- What the task requires -
Give back an exact copy of the lines in the records below, from the line that has "[91,245,152,263] analyse ->" through the line that has "[364,391,542,409] prediction of", and nothing besides.

- Stored data -
##########

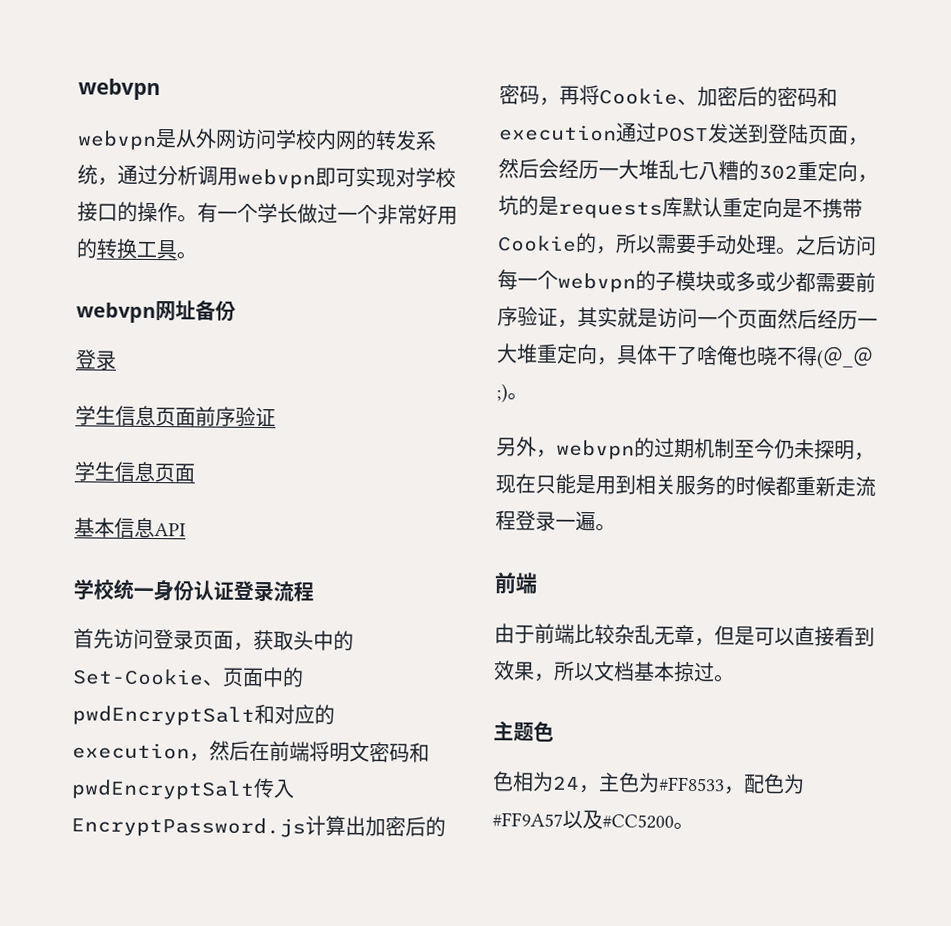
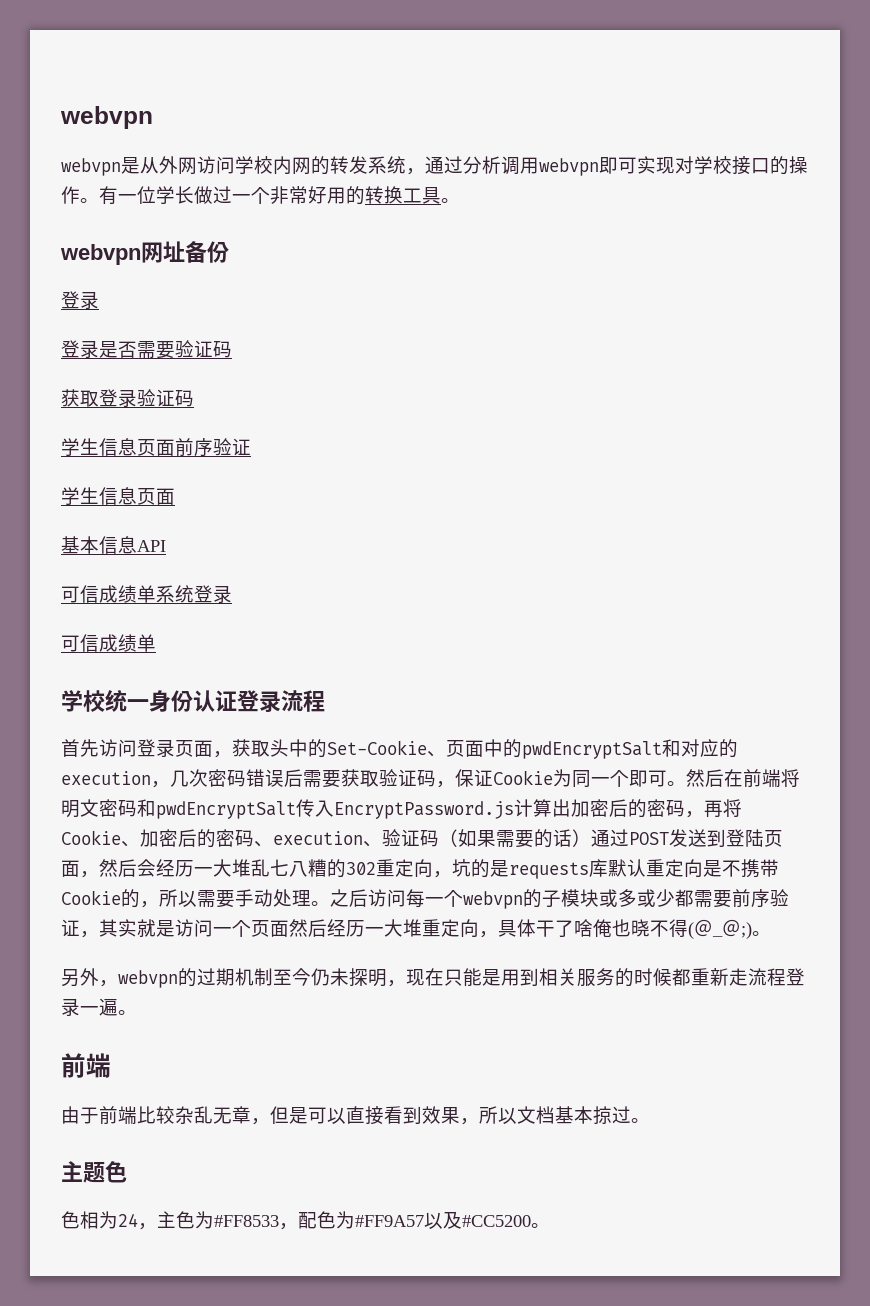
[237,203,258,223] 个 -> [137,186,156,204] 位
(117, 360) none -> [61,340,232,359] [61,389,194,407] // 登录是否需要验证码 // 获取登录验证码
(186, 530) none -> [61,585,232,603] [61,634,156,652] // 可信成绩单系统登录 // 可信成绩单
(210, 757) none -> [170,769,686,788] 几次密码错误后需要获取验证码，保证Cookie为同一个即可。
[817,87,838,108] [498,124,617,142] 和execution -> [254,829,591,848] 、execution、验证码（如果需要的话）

##########

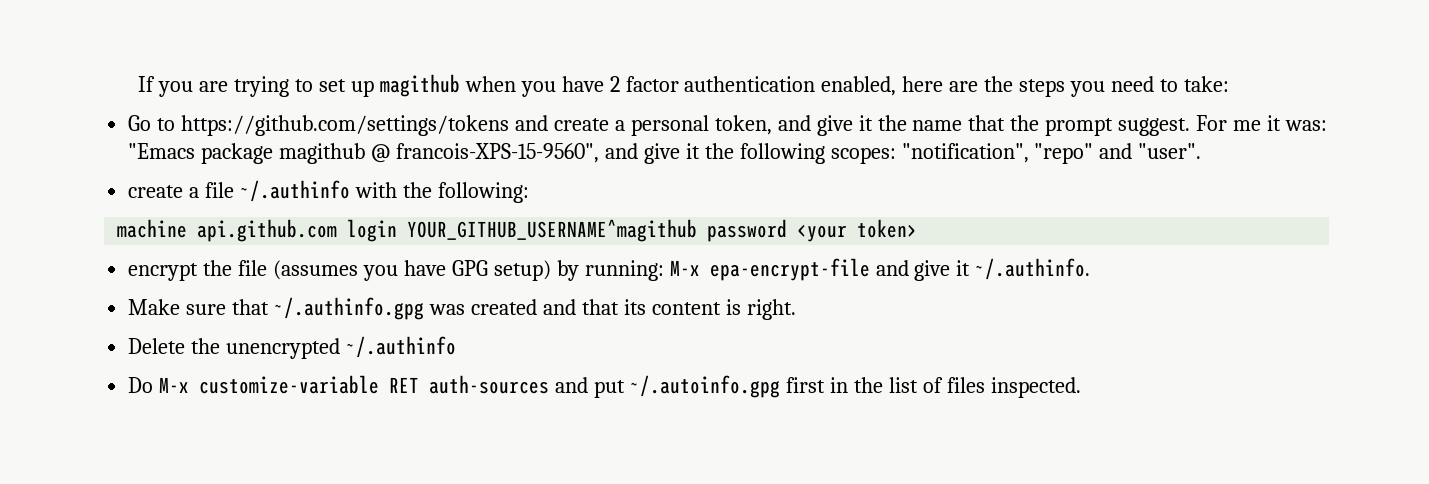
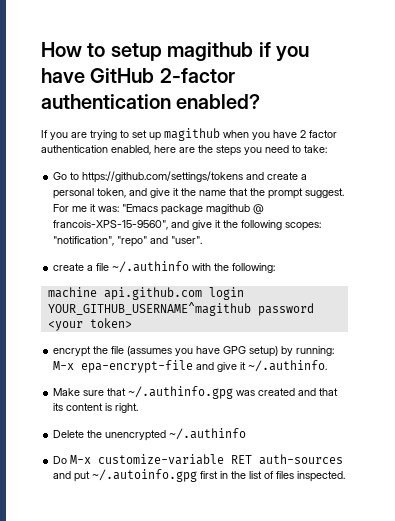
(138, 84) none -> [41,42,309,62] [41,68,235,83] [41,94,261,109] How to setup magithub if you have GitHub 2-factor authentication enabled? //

##########

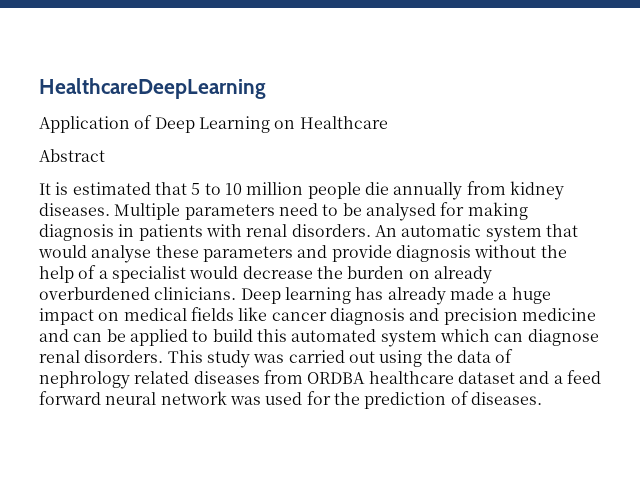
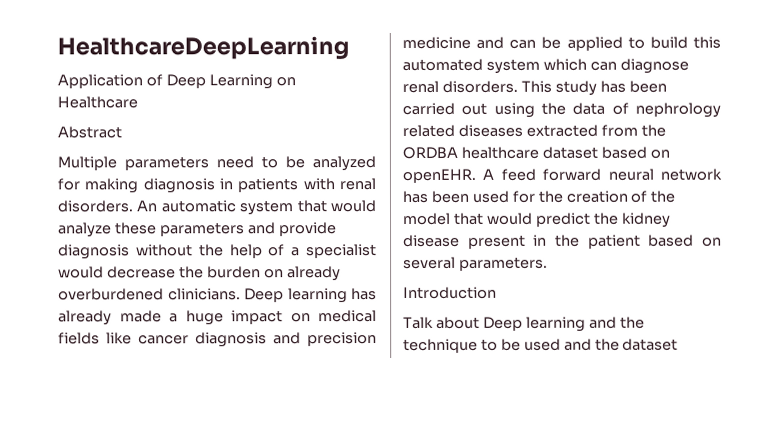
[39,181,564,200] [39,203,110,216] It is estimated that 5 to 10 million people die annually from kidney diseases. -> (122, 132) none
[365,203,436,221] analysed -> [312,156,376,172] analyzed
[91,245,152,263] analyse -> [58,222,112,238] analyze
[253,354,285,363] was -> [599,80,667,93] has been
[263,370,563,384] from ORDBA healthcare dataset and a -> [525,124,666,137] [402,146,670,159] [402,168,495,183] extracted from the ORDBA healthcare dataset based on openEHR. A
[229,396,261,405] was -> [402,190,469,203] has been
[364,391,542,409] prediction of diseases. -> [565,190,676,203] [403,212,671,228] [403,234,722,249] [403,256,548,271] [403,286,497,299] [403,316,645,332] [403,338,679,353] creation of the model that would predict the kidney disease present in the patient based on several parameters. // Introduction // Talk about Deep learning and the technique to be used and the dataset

##########

- Answer section -
[91,245,152,263] analyse -> [58,222,112,238] analyze
[253,354,285,363] was -> [599,80,667,93] has been
[263,370,563,384] from ORDBA healthcare dataset and a -> [525,124,666,137] [402,146,670,159] [402,168,495,183] extracted from the ORDBA healthcare dataset based on openEHR. A
[229,396,261,405] was -> [402,190,469,203] has been
[364,391,542,409] prediction of diseases. -> [565,190,676,203] [403,212,671,228] [403,234,722,249] [403,256,548,271] [403,286,497,299] [403,316,645,332] [403,338,679,353] creation of the model that would predict the kidney disease present in the patient based on several parameters. // Introduction // Talk about Deep learning and the technique to be used and the dataset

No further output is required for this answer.